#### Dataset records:
———
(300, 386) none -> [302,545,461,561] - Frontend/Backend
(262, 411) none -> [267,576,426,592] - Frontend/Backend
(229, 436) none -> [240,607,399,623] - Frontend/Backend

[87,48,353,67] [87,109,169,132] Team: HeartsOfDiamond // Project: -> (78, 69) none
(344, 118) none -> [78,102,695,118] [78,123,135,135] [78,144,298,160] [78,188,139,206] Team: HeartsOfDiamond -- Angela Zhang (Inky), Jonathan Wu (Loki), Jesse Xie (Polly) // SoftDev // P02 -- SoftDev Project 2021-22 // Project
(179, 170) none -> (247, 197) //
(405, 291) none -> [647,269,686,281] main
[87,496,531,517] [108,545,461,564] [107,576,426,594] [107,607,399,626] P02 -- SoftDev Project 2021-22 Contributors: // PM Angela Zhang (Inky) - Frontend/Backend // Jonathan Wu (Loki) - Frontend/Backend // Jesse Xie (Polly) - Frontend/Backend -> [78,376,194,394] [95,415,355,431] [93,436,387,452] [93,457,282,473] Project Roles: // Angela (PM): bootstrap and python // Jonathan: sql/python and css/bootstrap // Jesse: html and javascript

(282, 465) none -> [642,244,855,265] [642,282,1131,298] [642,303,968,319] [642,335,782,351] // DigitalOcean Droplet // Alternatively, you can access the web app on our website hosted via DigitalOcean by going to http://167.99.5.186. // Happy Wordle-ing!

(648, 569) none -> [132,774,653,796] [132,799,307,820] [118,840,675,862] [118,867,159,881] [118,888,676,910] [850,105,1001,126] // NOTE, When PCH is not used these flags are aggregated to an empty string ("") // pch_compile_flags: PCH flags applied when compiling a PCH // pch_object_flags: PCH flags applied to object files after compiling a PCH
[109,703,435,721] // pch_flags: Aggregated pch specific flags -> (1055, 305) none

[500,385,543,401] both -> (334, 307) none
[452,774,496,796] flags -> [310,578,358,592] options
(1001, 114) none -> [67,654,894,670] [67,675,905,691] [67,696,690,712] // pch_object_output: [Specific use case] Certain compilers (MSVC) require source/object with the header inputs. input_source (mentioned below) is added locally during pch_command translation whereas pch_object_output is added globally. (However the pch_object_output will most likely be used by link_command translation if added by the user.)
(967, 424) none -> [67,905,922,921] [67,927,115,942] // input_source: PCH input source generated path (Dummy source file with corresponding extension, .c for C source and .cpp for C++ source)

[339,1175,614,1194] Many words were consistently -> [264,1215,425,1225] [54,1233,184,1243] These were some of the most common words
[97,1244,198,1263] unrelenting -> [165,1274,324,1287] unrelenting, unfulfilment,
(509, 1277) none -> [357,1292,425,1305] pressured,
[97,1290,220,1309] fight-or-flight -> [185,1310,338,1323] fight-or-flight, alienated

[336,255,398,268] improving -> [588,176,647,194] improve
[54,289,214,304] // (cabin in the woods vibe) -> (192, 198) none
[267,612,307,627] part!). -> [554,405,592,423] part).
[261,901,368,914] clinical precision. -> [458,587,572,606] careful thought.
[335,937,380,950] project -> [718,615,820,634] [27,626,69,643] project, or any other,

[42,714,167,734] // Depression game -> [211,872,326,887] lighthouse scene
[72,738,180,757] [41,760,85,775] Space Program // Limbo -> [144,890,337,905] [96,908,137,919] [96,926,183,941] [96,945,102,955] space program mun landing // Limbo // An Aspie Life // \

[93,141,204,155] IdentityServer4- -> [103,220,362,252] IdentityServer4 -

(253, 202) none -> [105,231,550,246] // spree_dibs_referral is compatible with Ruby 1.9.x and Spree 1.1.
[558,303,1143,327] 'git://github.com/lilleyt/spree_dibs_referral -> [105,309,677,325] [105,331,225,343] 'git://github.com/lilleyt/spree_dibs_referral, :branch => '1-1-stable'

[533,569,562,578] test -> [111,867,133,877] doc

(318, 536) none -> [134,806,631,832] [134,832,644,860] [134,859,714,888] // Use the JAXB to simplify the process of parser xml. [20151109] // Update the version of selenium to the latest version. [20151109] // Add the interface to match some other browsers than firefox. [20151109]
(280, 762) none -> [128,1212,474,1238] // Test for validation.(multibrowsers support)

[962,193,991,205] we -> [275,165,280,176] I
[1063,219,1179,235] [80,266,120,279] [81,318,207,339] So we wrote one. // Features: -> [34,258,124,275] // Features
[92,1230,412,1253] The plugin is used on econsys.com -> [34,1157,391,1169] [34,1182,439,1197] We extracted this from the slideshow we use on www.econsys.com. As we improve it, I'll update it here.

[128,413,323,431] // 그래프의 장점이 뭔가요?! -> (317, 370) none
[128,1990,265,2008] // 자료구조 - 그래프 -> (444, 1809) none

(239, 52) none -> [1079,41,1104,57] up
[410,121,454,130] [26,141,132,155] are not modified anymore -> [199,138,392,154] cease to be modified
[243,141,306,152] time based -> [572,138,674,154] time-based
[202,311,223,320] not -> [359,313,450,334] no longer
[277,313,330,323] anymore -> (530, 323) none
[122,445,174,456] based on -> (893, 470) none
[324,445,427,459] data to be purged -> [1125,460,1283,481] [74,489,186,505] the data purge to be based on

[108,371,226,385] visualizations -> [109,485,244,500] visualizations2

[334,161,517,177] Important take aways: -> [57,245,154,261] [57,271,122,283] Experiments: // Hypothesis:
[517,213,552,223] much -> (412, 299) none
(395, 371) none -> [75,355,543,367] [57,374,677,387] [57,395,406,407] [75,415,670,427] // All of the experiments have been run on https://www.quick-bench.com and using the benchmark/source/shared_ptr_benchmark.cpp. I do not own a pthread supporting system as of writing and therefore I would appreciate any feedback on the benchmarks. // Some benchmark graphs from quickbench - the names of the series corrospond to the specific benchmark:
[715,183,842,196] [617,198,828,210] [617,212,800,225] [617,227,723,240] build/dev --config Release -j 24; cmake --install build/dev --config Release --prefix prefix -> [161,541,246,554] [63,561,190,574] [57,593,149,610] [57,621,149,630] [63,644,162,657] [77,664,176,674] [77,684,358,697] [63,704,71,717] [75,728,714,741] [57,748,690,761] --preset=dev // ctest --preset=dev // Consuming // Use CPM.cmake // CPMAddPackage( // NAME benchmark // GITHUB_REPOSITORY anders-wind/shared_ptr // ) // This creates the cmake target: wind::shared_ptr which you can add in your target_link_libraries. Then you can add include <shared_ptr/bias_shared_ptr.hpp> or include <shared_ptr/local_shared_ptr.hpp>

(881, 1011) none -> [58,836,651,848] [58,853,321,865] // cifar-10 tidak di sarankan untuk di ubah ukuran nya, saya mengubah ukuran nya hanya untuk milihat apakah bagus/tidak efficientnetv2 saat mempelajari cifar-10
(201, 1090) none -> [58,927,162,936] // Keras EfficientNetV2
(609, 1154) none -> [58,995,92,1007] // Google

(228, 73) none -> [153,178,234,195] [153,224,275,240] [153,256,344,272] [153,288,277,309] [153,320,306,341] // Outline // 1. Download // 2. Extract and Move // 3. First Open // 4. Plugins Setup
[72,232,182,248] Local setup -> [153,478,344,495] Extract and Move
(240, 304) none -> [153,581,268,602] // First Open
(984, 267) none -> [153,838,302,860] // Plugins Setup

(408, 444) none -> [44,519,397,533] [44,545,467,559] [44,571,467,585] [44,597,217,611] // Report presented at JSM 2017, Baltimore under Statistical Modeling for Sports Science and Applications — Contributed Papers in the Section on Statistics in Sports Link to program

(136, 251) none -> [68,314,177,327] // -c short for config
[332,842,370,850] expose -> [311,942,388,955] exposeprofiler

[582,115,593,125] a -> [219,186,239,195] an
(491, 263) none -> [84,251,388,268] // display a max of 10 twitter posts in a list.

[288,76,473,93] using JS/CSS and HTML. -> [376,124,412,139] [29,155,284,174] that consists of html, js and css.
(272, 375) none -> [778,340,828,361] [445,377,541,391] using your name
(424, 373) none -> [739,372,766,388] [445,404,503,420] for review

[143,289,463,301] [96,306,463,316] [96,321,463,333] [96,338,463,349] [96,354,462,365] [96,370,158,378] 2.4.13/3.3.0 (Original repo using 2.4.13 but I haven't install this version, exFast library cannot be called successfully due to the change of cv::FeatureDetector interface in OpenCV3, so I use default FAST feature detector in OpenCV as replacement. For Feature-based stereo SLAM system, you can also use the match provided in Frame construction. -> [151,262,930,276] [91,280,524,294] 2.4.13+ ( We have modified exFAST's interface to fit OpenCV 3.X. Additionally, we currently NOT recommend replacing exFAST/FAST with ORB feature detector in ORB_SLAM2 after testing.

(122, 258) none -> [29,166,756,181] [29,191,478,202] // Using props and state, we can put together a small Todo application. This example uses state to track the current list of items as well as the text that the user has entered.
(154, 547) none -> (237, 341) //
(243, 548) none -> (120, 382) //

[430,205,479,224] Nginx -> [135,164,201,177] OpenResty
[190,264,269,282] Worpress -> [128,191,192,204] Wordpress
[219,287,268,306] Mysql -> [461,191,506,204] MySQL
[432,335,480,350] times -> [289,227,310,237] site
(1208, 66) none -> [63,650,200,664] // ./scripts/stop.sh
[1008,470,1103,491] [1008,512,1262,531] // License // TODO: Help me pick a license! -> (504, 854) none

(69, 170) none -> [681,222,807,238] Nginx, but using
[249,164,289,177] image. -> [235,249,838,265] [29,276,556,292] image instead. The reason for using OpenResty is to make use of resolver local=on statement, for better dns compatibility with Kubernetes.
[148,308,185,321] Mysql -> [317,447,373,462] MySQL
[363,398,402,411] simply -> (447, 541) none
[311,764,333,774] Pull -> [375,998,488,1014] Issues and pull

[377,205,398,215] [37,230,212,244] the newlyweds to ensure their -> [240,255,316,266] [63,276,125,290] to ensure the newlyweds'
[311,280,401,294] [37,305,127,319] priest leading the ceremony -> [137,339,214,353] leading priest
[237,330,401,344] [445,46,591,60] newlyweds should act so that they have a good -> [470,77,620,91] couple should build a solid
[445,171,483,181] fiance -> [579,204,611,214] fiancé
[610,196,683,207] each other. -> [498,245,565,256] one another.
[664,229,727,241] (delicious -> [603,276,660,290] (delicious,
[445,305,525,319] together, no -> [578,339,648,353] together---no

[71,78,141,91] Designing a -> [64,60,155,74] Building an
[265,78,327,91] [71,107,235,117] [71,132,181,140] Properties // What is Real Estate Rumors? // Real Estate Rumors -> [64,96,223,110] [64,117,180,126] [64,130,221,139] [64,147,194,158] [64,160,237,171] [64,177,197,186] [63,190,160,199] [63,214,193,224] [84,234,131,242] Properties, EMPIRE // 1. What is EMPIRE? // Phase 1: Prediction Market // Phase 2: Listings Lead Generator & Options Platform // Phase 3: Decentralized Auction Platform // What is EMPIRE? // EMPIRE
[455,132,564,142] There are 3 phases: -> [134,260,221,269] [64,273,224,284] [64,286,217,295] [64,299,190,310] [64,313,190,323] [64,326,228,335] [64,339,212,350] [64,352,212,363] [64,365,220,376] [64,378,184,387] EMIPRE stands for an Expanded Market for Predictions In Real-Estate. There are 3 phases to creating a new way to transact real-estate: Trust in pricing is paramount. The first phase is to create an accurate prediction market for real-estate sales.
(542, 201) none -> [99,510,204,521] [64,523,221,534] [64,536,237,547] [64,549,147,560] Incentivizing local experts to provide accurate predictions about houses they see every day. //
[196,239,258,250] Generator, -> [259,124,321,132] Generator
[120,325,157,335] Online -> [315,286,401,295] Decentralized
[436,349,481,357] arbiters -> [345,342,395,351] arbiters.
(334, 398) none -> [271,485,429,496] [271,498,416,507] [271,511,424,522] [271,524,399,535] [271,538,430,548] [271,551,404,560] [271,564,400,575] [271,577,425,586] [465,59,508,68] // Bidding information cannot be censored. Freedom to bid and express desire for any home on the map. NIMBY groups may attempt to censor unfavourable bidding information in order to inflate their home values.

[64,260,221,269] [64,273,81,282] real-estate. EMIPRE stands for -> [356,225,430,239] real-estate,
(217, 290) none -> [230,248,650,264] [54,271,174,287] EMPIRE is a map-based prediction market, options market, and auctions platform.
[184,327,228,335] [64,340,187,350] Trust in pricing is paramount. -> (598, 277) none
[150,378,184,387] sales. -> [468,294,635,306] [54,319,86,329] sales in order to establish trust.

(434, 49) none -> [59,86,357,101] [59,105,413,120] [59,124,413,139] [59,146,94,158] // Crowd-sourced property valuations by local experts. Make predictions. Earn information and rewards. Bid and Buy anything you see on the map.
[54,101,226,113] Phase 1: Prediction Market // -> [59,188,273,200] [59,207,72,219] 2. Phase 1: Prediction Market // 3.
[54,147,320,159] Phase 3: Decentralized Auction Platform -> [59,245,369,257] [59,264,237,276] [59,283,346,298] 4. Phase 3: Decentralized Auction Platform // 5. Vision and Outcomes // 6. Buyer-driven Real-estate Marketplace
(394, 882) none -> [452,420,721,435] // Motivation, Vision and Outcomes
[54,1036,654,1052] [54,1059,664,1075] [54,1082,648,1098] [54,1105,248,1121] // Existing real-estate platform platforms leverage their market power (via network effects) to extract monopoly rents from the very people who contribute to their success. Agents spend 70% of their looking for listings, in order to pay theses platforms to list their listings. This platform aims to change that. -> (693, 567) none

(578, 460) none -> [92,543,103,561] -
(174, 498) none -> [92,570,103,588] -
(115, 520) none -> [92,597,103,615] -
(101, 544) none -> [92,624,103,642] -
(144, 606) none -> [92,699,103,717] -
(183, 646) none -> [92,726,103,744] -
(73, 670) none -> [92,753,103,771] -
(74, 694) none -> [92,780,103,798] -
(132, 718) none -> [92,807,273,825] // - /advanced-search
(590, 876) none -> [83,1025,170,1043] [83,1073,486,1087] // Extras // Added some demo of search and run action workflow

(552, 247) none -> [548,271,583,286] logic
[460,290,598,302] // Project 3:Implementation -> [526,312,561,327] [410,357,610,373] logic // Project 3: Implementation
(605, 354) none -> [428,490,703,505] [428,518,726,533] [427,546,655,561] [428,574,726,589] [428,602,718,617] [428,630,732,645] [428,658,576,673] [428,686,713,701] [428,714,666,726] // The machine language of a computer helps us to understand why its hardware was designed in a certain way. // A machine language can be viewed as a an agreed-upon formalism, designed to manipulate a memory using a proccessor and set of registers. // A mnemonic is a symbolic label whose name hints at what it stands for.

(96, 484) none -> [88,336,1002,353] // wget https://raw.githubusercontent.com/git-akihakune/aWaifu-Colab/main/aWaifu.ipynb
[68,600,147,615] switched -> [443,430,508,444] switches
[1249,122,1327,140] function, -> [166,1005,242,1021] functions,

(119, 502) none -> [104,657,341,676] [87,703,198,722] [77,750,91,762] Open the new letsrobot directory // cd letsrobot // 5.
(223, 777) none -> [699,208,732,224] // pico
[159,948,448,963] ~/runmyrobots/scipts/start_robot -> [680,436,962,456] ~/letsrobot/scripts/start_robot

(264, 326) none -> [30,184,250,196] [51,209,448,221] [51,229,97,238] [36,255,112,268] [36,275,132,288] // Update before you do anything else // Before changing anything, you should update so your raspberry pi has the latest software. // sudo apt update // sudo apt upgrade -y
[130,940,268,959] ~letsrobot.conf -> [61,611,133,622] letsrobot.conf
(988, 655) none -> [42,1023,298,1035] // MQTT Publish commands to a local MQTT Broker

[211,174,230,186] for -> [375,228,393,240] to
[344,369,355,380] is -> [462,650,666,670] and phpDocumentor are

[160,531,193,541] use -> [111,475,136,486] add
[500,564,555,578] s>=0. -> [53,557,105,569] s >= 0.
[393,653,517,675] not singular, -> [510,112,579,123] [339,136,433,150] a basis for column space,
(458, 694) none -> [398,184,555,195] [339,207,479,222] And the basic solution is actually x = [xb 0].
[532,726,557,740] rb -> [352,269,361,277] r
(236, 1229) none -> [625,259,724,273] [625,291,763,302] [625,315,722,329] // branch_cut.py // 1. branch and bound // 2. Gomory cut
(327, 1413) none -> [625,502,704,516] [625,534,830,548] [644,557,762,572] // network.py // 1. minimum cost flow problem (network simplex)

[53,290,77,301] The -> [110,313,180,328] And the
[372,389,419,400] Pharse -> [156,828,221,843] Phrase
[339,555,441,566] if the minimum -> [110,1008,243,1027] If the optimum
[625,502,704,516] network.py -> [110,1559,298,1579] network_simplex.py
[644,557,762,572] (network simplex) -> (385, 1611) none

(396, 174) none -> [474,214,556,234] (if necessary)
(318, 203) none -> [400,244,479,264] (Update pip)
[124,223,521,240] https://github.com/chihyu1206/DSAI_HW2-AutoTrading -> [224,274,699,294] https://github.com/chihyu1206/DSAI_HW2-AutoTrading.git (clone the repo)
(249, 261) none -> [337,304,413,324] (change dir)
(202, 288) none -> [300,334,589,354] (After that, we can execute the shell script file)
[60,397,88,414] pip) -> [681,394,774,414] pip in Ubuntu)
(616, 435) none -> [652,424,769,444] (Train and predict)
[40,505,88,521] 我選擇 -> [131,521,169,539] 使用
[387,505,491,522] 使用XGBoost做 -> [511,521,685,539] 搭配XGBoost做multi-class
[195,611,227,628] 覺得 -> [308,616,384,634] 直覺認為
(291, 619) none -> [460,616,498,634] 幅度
———
#### EXERCISE DETAILS:
Copy, exactly and only, the lines above that begin with the one containing "(434, 49) none" and finish with the one containing "[460,290,598,302] // Project".

#### EXERCISE OUTPUT:
(434, 49) none -> [59,86,357,101] [59,105,413,120] [59,124,413,139] [59,146,94,158] // Crowd-sourced property valuations by local experts. Make predictions. Earn information and rewards. Bid and Buy anything you see on the map.
[54,101,226,113] Phase 1: Prediction Market // -> [59,188,273,200] [59,207,72,219] 2. Phase 1: Prediction Market // 3.
[54,147,320,159] Phase 3: Decentralized Auction Platform -> [59,245,369,257] [59,264,237,276] [59,283,346,298] 4. Phase 3: Decentralized Auction Platform // 5. Vision and Outcomes // 6. Buyer-driven Real-estate Marketplace
(394, 882) none -> [452,420,721,435] // Motivation, Vision and Outcomes
[54,1036,654,1052] [54,1059,664,1075] [54,1082,648,1098] [54,1105,248,1121] // Existing real-estate platform platforms leverage their market power (via network effects) to extract monopoly rents from the very people who contribute to their success. Agents spend 70% of their looking for listings, in order to pay theses platforms to list their listings. This platform aims to change that. -> (693, 567) none

(578, 460) none -> [92,543,103,561] -
(174, 498) none -> [92,570,103,588] -
(115, 520) none -> [92,597,103,615] -
(101, 544) none -> [92,624,103,642] -
(144, 606) none -> [92,699,103,717] -
(183, 646) none -> [92,726,103,744] -
(73, 670) none -> [92,753,103,771] -
(74, 694) none -> [92,780,103,798] -
(132, 718) none -> [92,807,273,825] // - /advanced-search
(590, 876) none -> [83,1025,170,1043] [83,1073,486,1087] // Extras // Added some demo of search and run action workflow

(552, 247) none -> [548,271,583,286] logic
[460,290,598,302] // Project 3:Implementation -> [526,312,561,327] [410,357,610,373] logic // Project 3: Implementation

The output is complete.